## Exercise brief:
Each line of the data below goes into the copy exactly; pictures do not.

## Records shown:
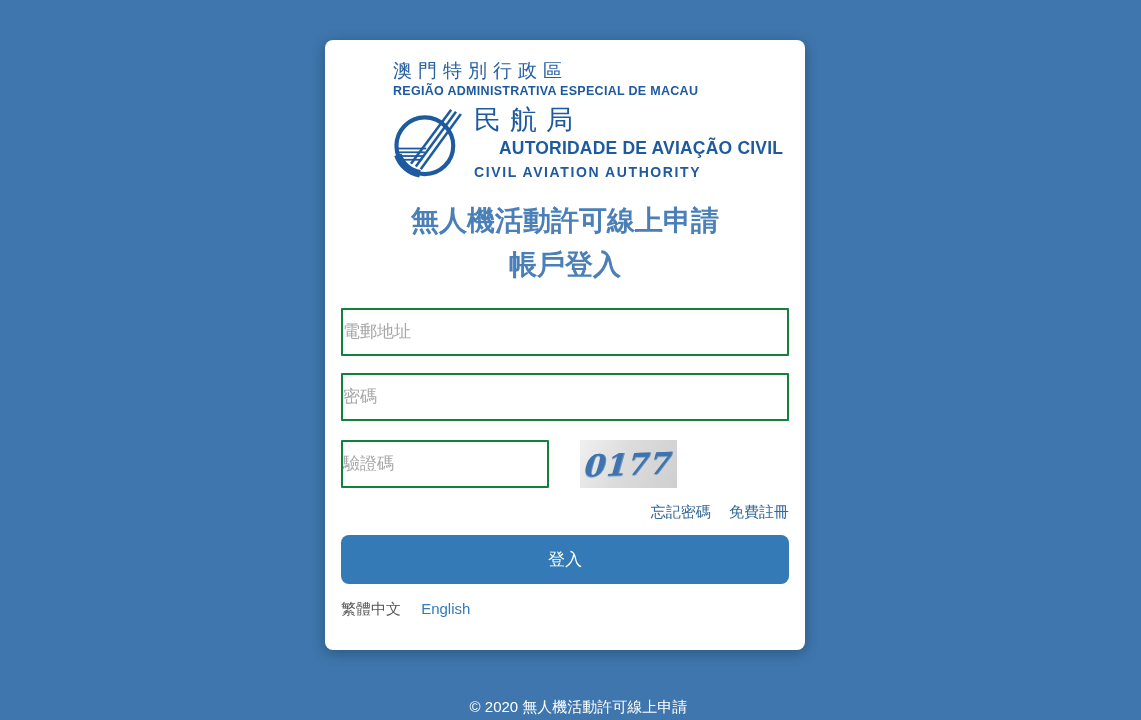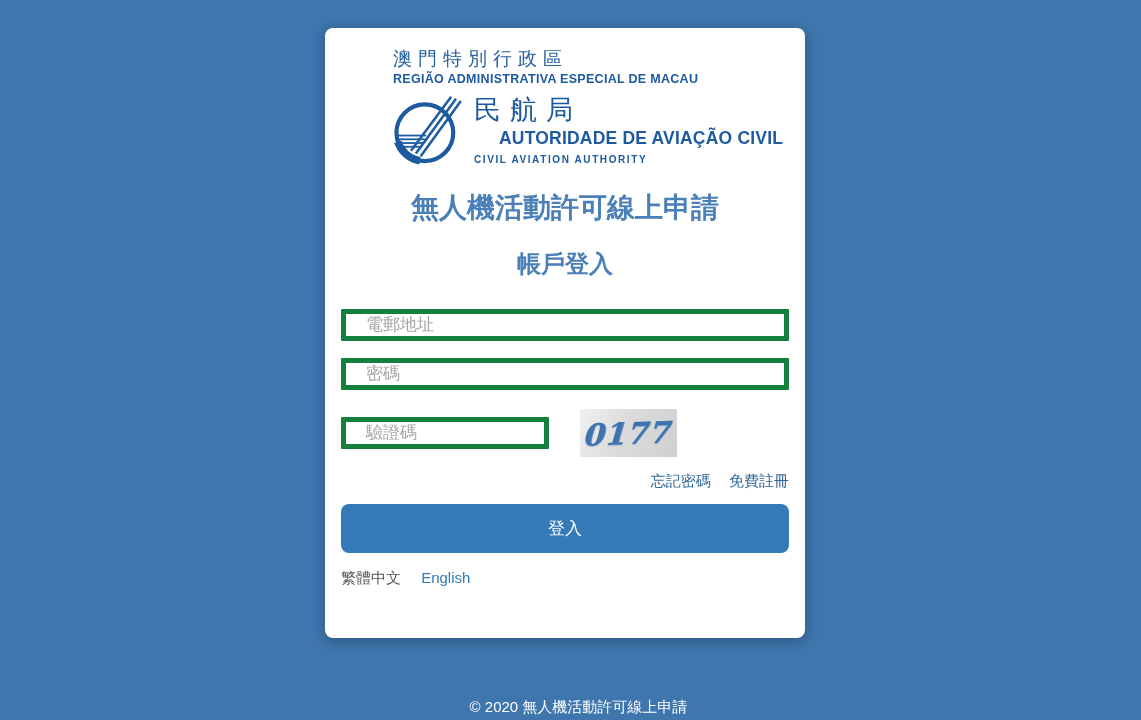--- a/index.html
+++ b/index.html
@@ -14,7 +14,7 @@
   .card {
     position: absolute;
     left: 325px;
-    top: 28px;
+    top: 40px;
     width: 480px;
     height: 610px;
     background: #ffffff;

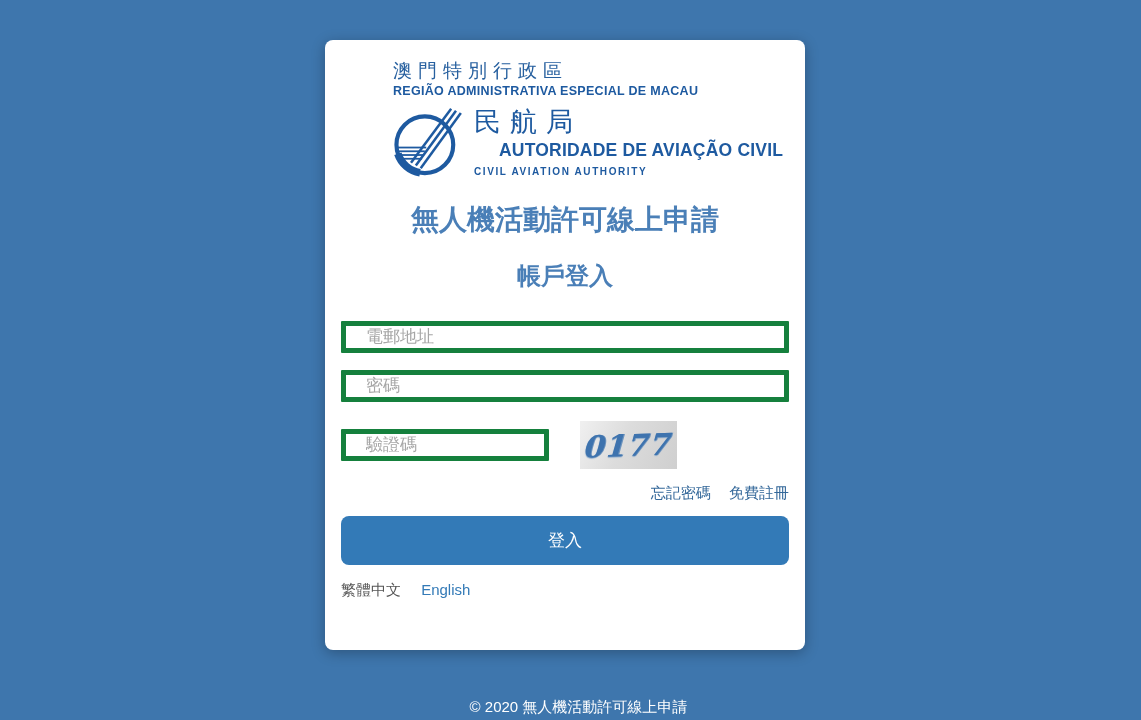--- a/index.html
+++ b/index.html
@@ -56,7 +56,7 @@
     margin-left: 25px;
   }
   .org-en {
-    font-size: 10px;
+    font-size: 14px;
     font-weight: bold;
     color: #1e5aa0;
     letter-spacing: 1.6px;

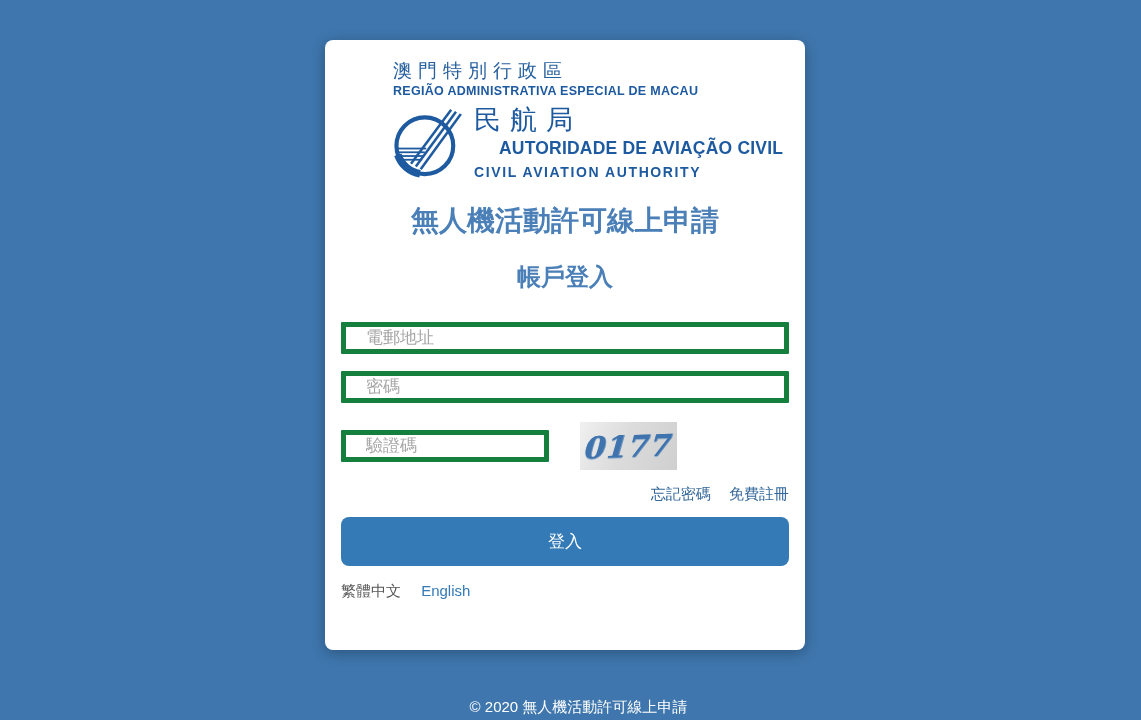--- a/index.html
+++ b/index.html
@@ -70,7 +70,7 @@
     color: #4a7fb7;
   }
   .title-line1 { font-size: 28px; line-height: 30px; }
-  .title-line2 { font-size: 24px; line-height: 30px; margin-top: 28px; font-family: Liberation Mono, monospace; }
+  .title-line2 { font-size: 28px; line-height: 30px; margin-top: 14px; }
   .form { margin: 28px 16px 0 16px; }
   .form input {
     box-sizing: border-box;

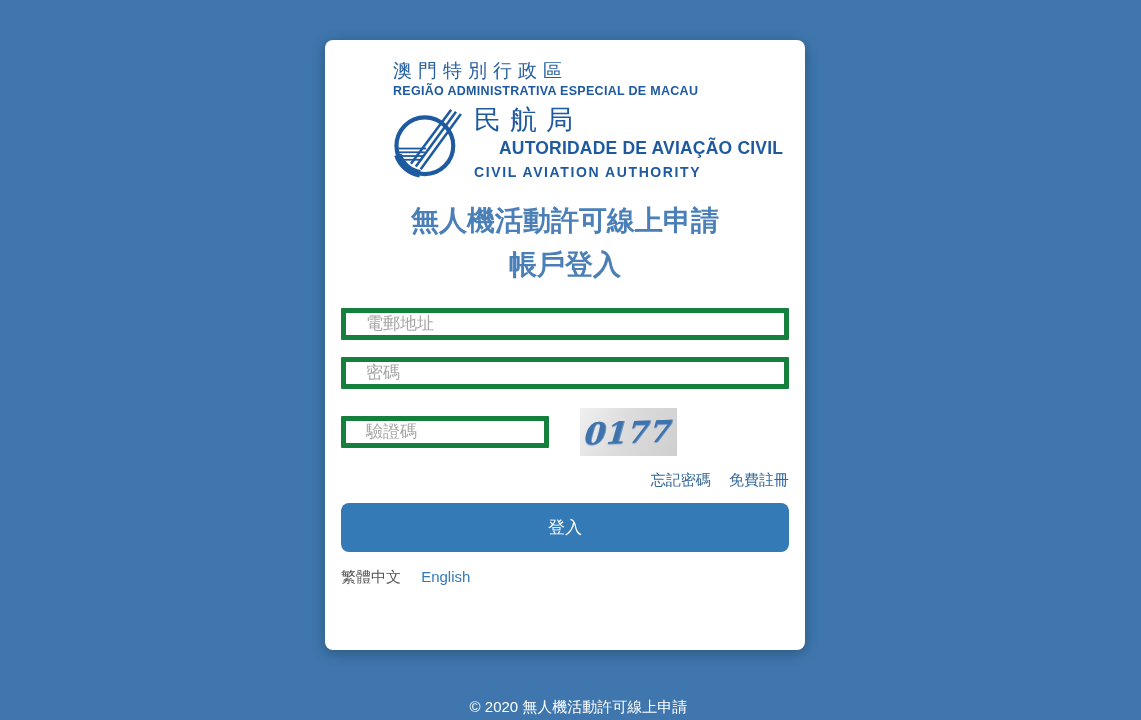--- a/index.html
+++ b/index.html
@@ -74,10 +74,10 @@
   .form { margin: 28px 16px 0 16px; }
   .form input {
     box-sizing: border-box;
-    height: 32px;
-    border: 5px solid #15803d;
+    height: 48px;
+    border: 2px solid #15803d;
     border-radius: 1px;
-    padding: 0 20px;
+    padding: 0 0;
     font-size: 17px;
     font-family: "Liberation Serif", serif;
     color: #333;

## Response:
--- a/index.html
+++ b/index.html
@@ -14,7 +14,7 @@
   .card {
     position: absolute;
     left: 325px;
-    top: 28px;
+    top: 40px;
     width: 480px;
     height: 610px;
     background: #ffffff;

--- a/index.html
+++ b/index.html
@@ -56,7 +56,7 @@
     margin-left: 25px;
   }
   .org-en {
-    font-size: 10px;
+    font-size: 14px;
     font-weight: bold;
     color: #1e5aa0;
     letter-spacing: 1.6px;

--- a/index.html
+++ b/index.html
@@ -70,7 +70,7 @@
     color: #4a7fb7;
   }
   .title-line1 { font-size: 28px; line-height: 30px; }
-  .title-line2 { font-size: 24px; line-height: 30px; margin-top: 28px; font-family: Liberation Mono, monospace; }
+  .title-line2 { font-size: 28px; line-height: 30px; margin-top: 14px; }
   .form { margin: 28px 16px 0 16px; }
   .form input {
     box-sizing: border-box;

--- a/index.html
+++ b/index.html
@@ -74,10 +74,10 @@
   .form { margin: 28px 16px 0 16px; }
   .form input {
     box-sizing: border-box;
-    height: 32px;
-    border: 5px solid #15803d;
+    height: 48px;
+    border: 2px solid #15803d;
     border-radius: 1px;
-    padding: 0 20px;
+    padding: 0 0;
     font-size: 17px;
     font-family: "Liberation Serif", serif;
     color: #333;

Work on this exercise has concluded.